Present-day prosthodontic rehabilitation concepts frequently include the replacement of at least some missing teeth by endosseous implants. As a result of hypo- or even anodontia, however, the bony ridge of the jaw that normally holds the teeth in place fails to develop properly. Therefore, bone grafting is a common prerequisite for implant surgery in patients with ectodermal dysplasias (Chrcanovic, 2018). Guided alveolar ridge augmentation involves the transplantation of bone from another site of the body, donor bone, or synthetic bone substitute that is covered with a semi-permeable membrane. Natural osteogenesis then leads to a new bony base for the implant (Chrcanovic, 2018). Stability and long-term survival of dental implants depend on their osseointegration. Various small molecules with osteoinductive activity have been investigated that induce for example bone morphogenetic protein-2 signaling or the Wnt pathway. Such small molecule drugs can be administered together with biomaterials and direct the differentiation of target cells, improve survival of the newly formed tissue in the body, or stimulate endogenous stem cells to enhance tissue repair (Lu and Atala, 2014).

Today the outcome of multidisciplinary dental care is usually satisfactory and sometimes astonishing (Figure 2). This has contributed to increased self-esteem of children, adolescents, and adults with ectodermal dysplasias.

FIGURE 2

Oral rehabilitation in a woman with ectodermal dysplasia missing 14 permanent teeth. (A), affected female adolescent before multidisciplinary dental treatment. (B), results of prostodontic rehabilitation. (Photos: Prof. Dr. Stephan Eitner, Department of Prosthodontics, and Dr. Dr.

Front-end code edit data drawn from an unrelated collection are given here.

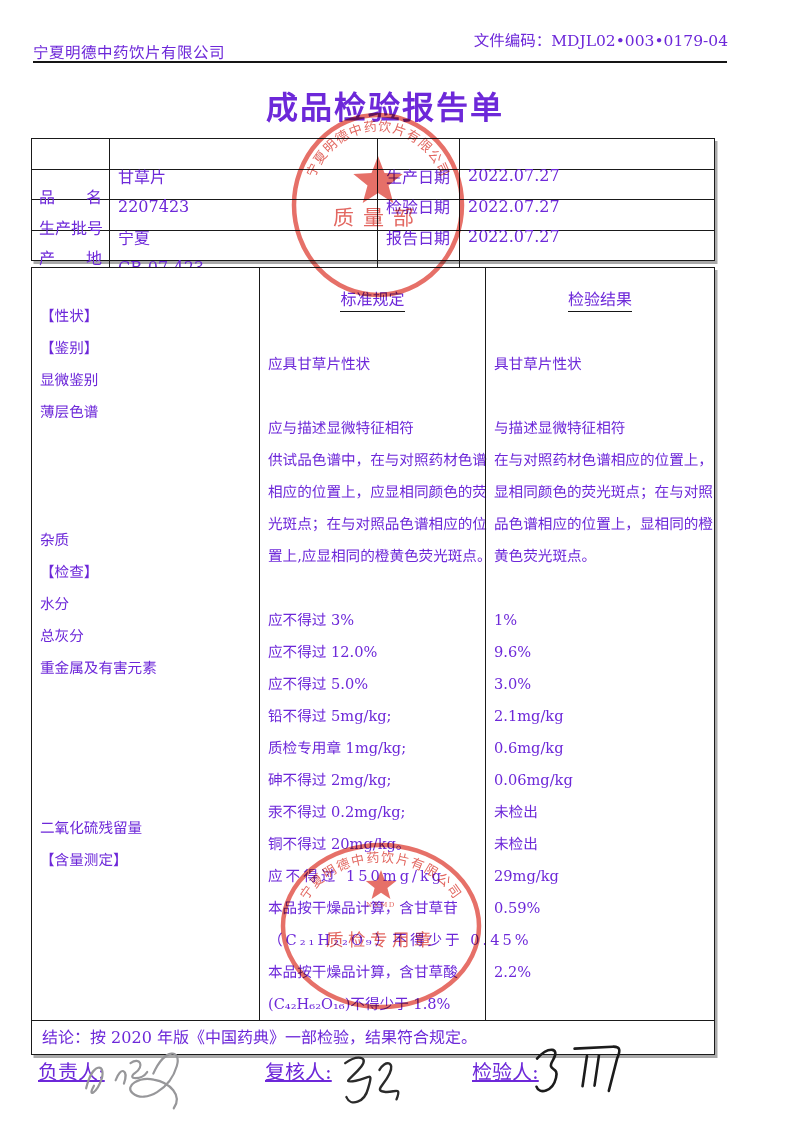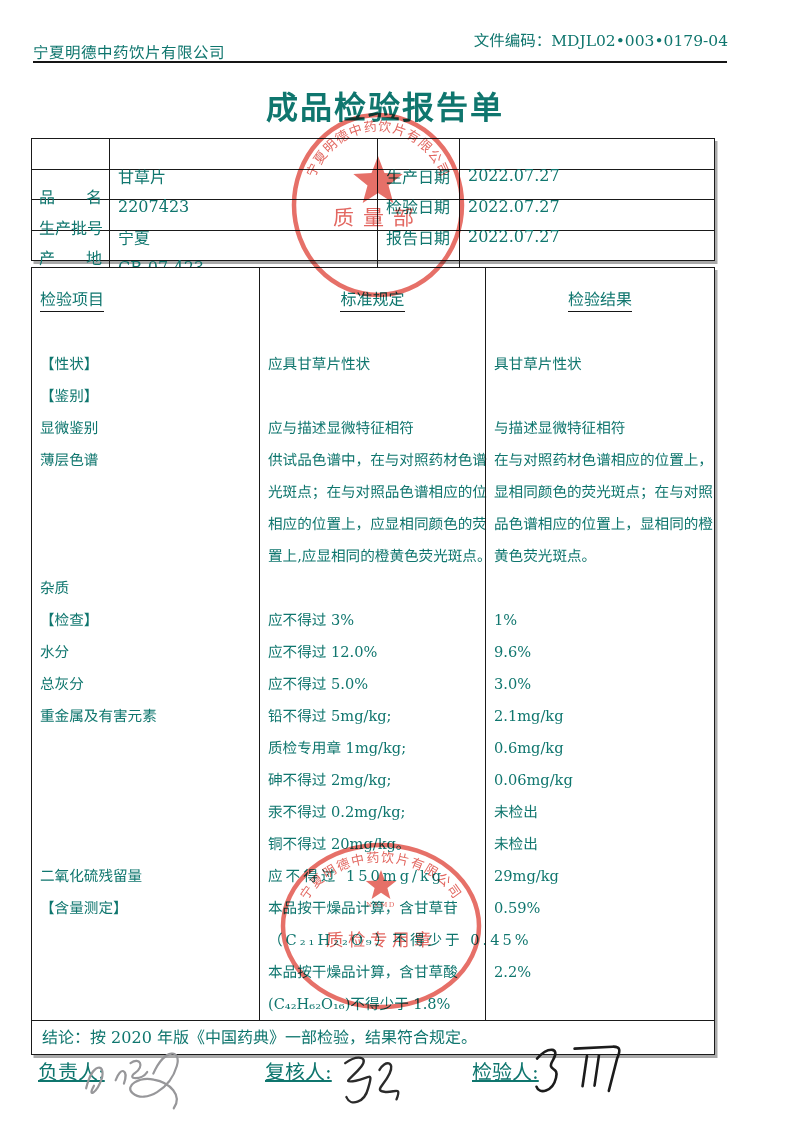--- a/index.html
+++ b/index.html
@@ -4,7 +4,7 @@
 <style>
   html,body{margin:0;padding:0;background:#fff;}
   .page{position:relative;width:800px;height:1131px;background:#ffffff;overflow:hidden;
-        font-family:"DejaVu Serif","Liberation Serif",serif;color:#0f766e;}
+        font-family:"DejaVu Serif","Liberation Serif",serif;color:#6d28d9;}
 
   
   .hdr-company{position:absolute;left:33px;top:40px;font-size:15.5px;letter-spacing:.5px;}

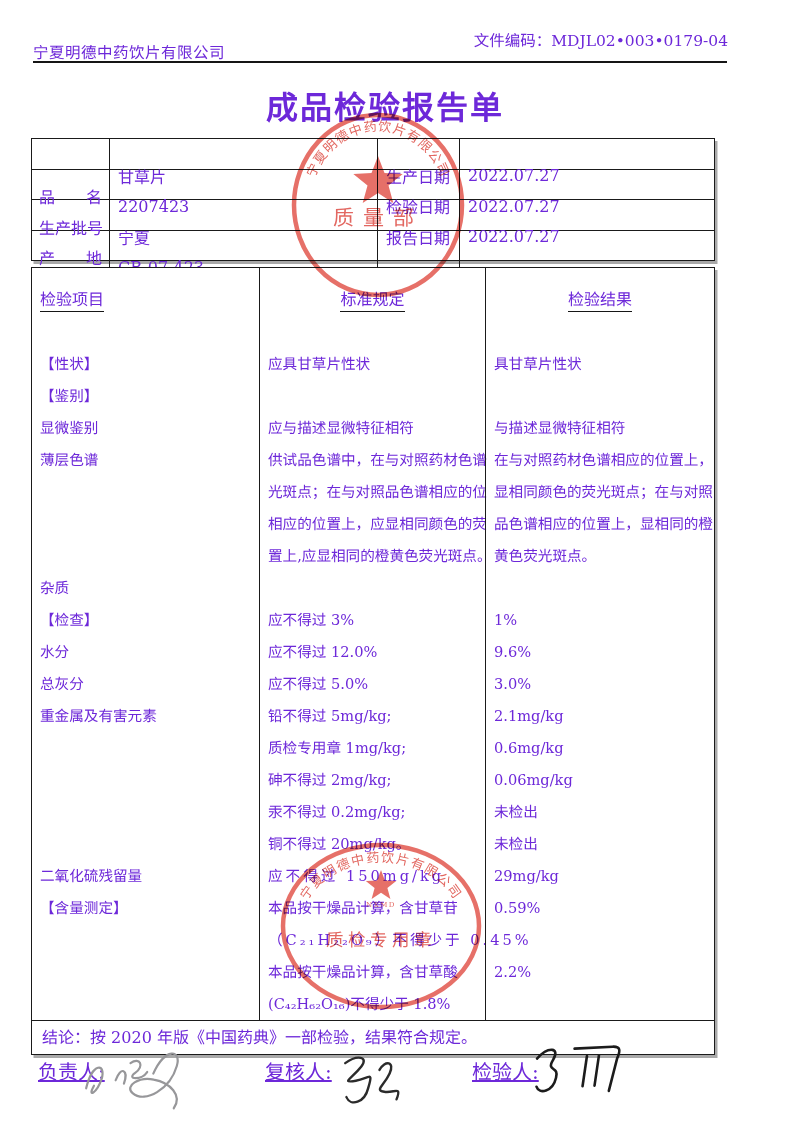--- a/index.html
+++ b/index.html
@@ -96,9 +96,6 @@
   <div class="mtable">
     <div class="mcols">
       <div class="mcol first" id="mcol0">
-        <div class="mhead">
-            <span>检验项目</span>
-          </div>
       <div class="mline">&nbsp;</div>
           <div class="mline">【性状】</div>
           <div class="mline">【鉴别】</div>

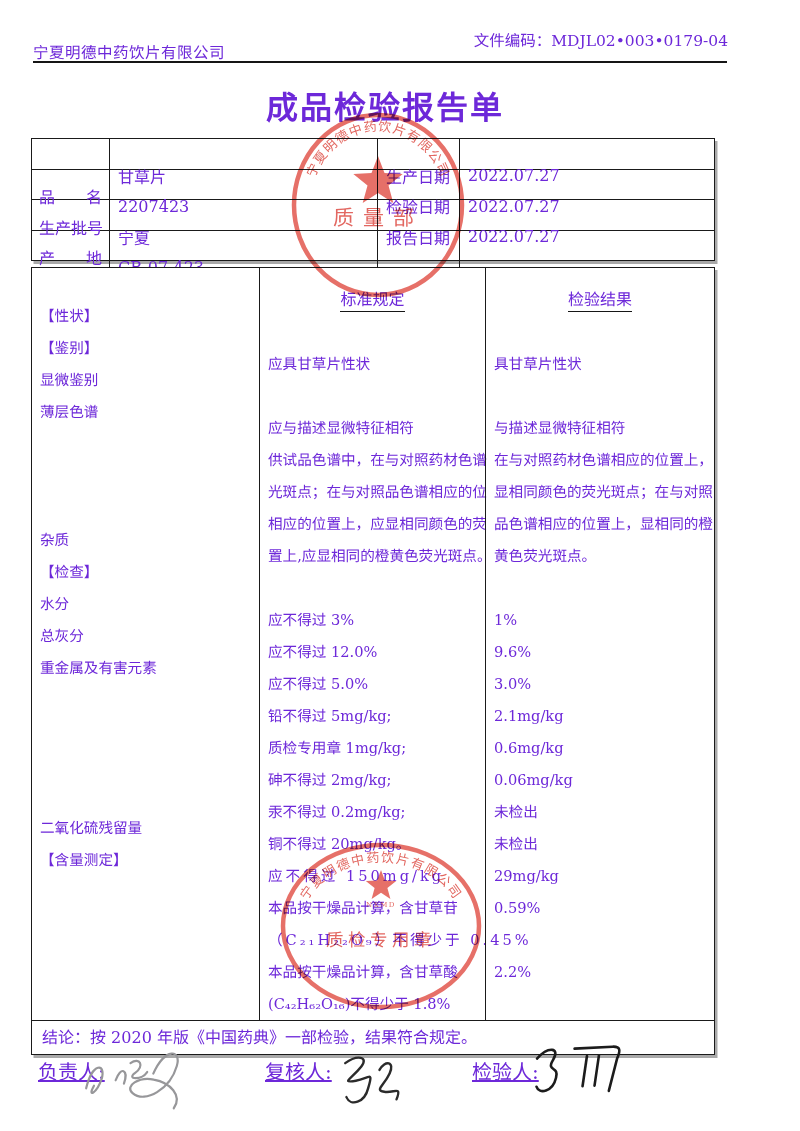--- a/index.html
+++ b/index.html
@@ -128,8 +128,8 @@
           <div class="mline">&nbsp;</div>
           <div class="mline">应与描述显微特征相符</div>
           <div class="mline">供试品色谱中，在与对照药材色谱</div>
+          <div class="mline">相应的位置上，应显相同颜色的荧</div>
           <div class="mline">光斑点；在与对照品色谱相应的位</div>
-          <div class="mline">相应的位置上，应显相同颜色的荧</div>
           <div class="mline">置上,应显相同的橙黄色荧光斑点。</div>
           <div class="mline">&nbsp;</div>
           <div class="mline">应不得过 3%</div>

Ines Willershausen, Department of Orthodontics and Orofacial Orthopedics, University Hospital Erlangen).

Conclusion

Therapeutic perspectives for individuals affected by ectodermal dysplasias have become exciting. Drug targeting via the neonatal Fc receptor may cure a so far immedicable genetic deficiency: the life-threatening inability to sweat associated with XLHED. Such treatment is efficient in utero, but without significant therapeutic effects if performed after birth. A pivotal clinical trial of fetal therapy that could lead to an approval of the new drug is now recruiting patients. In this study, Fc-EDA will be administered to XLHED-affected male fetuses, trying to confirm the clinical improvements we have seen in the first six boys treated in utero. Last but not least, the same drug delivery route might be usable for the treatment of other disorders of early development. Translational research is also paving the way to more effective regenerative therapies for skin and corneal lesions using patient-derived epidermal or limbal stem stells. Furthermore, dental treatment options based on novel biomaterials, replacement of missing jawbone, and prosthodontic rehabilitation exist that will help improve oral function in almost all individuals with ectodermal dysplasias.